Materials provided:
===============

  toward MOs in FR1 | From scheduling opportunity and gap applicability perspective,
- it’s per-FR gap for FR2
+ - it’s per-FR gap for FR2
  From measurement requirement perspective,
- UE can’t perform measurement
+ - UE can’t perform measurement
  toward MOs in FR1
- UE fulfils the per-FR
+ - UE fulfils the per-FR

===============

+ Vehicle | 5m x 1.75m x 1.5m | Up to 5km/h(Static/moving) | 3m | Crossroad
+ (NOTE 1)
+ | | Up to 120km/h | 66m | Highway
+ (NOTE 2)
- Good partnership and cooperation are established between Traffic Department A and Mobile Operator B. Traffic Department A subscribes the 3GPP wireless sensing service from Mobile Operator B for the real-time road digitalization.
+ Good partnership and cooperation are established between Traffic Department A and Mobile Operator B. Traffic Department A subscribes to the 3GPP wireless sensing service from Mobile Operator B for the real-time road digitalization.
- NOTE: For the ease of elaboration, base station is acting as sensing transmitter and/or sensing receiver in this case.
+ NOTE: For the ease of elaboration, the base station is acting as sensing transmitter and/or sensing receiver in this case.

===============

Work order: Count of lines that include "elaboration" in the records above: write that value only.

Your solution: 2